** Opening Data for this task block **
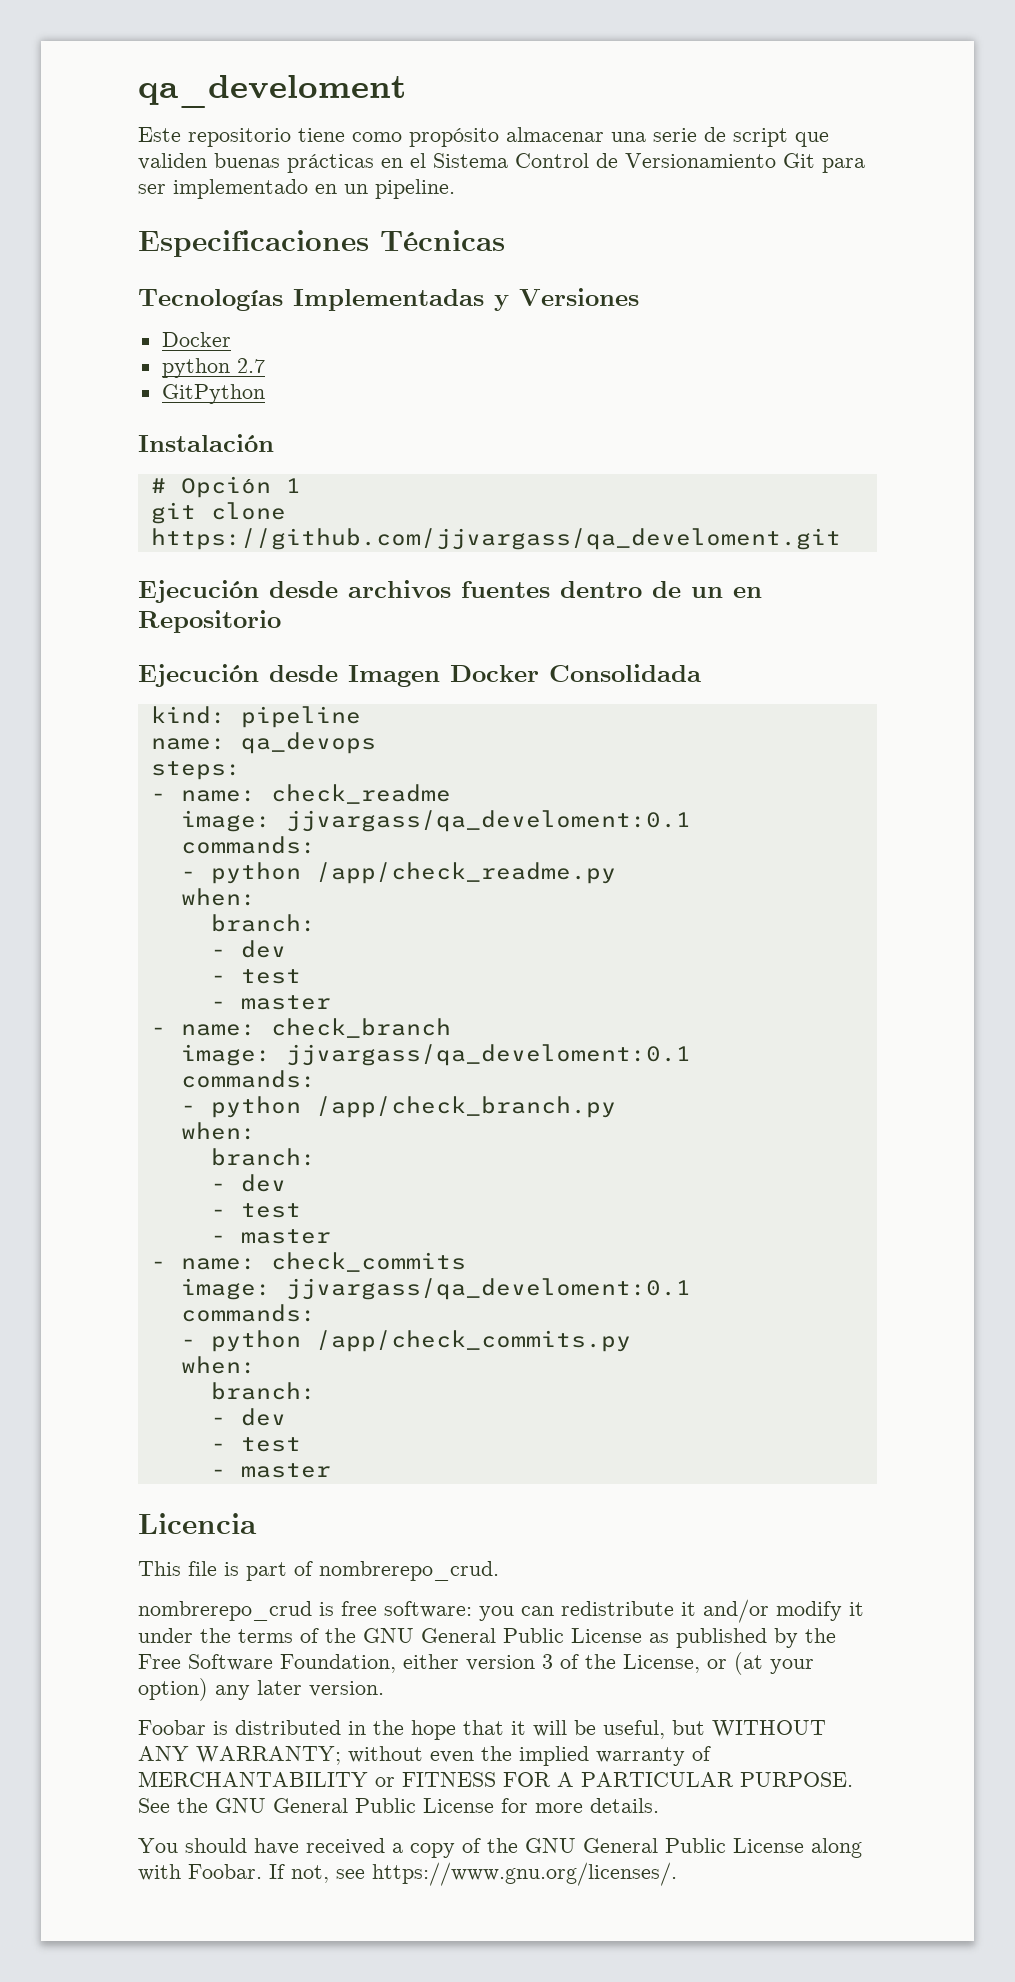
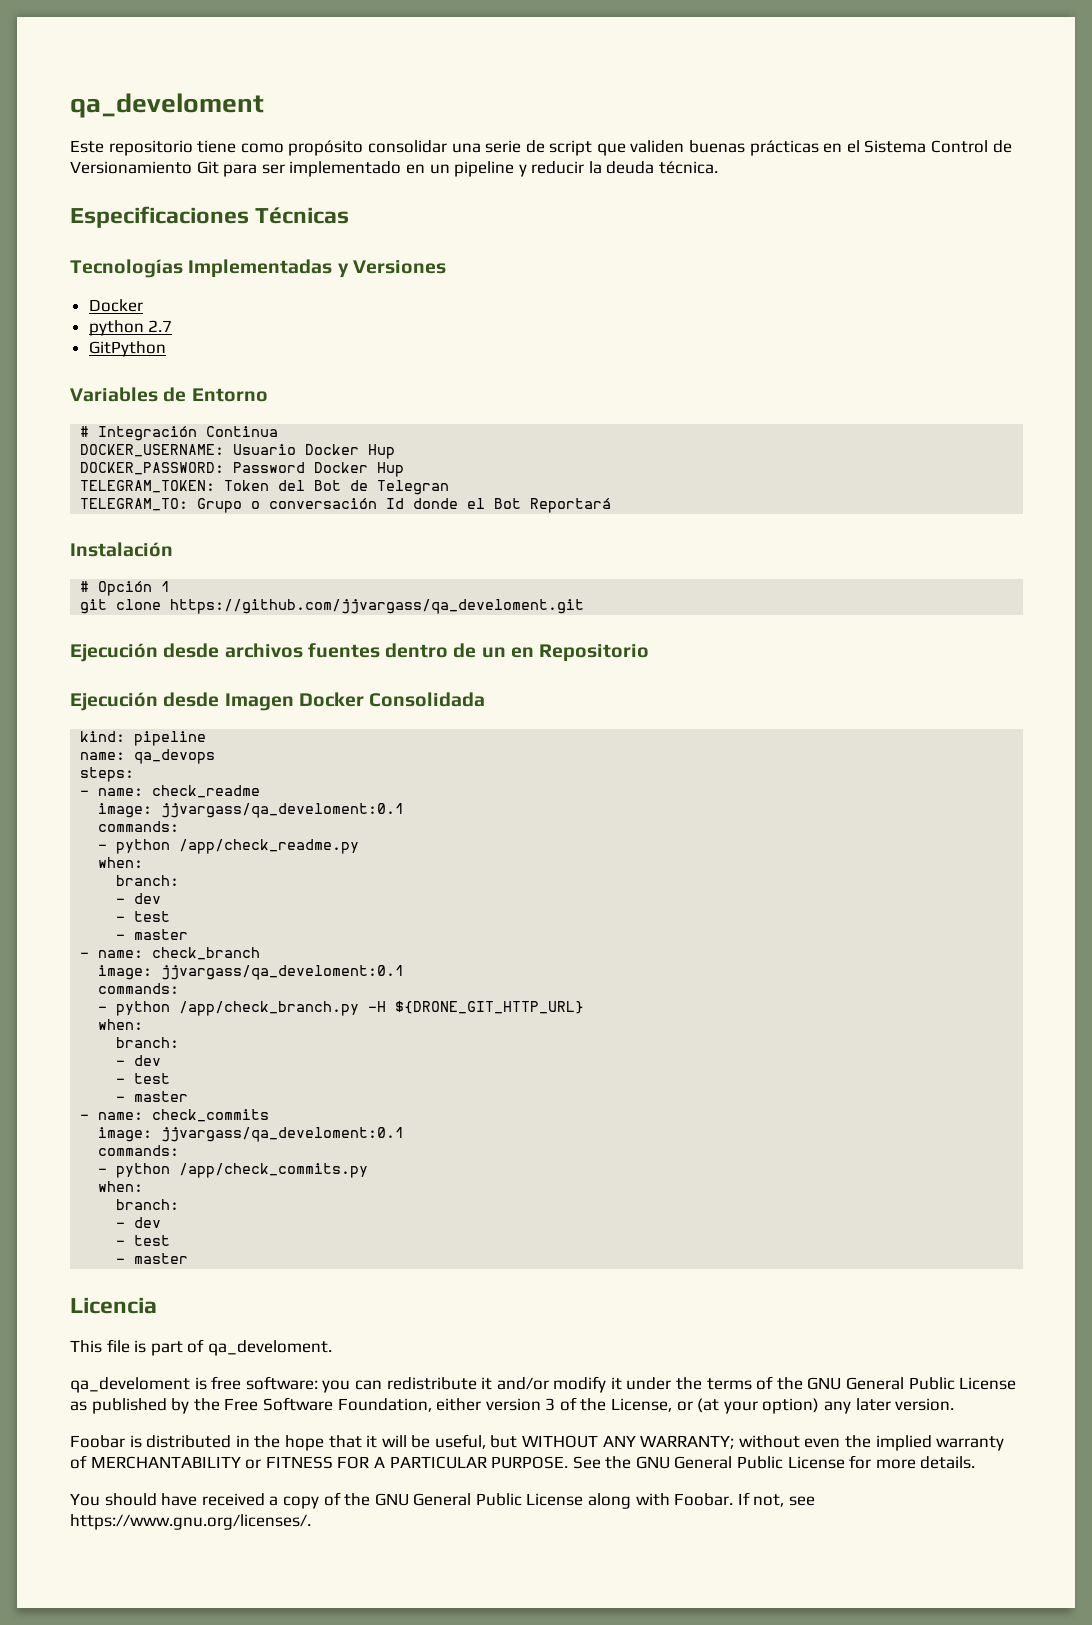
[506,127,604,142] almacenar -> [367,140,447,153] consolidar
[375,179,455,199] pipeline. -> [454,161,719,177] pipeline y reducir la deuda técnica.
(265, 394) none -> [70,387,268,402] [80,426,279,441] [80,444,396,459] [80,462,405,477] [80,480,450,495] [80,498,612,513] // Variables de Entorno // # Integración Continua // DOCKER_USERNAME: Usuario Docker Hup // DOCKER_PASSWORD: Password Docker Hup // TELEGRAM_TOKEN: Token del Bot de Telegran // TELEGRAM_TO: Grupo o conversación Id donde el Bot Reportará
(616, 1107) none -> [368,1001,585,1014] -H ${DRONE_GIT_HTTP_URL}
[319,1561,499,1581] [138,1601,312,1621] nombrerepo_crud. // nombrerepo_crud -> [207,1340,332,1356] [70,1377,190,1393] qa_develoment. // qa_develoment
** Closing Data for this task block **
:: Exercise brief ::
From the line holding "(265, 394) none" to the last line of the records, quote each line exactly and add nothing.

:: Answer below ::
(265, 394) none -> [70,387,268,402] [80,426,279,441] [80,444,396,459] [80,462,405,477] [80,480,450,495] [80,498,612,513] // Variables de Entorno // # Integración Continua // DOCKER_USERNAME: Usuario Docker Hup // DOCKER_PASSWORD: Password Docker Hup // TELEGRAM_TOKEN: Token del Bot de Telegran // TELEGRAM_TO: Grupo o conversación Id donde el Bot Reportará
(616, 1107) none -> [368,1001,585,1014] -H ${DRONE_GIT_HTTP_URL}
[319,1561,499,1581] [138,1601,312,1621] nombrerepo_crud. // nombrerepo_crud -> [207,1340,332,1356] [70,1377,190,1393] qa_develoment. // qa_develoment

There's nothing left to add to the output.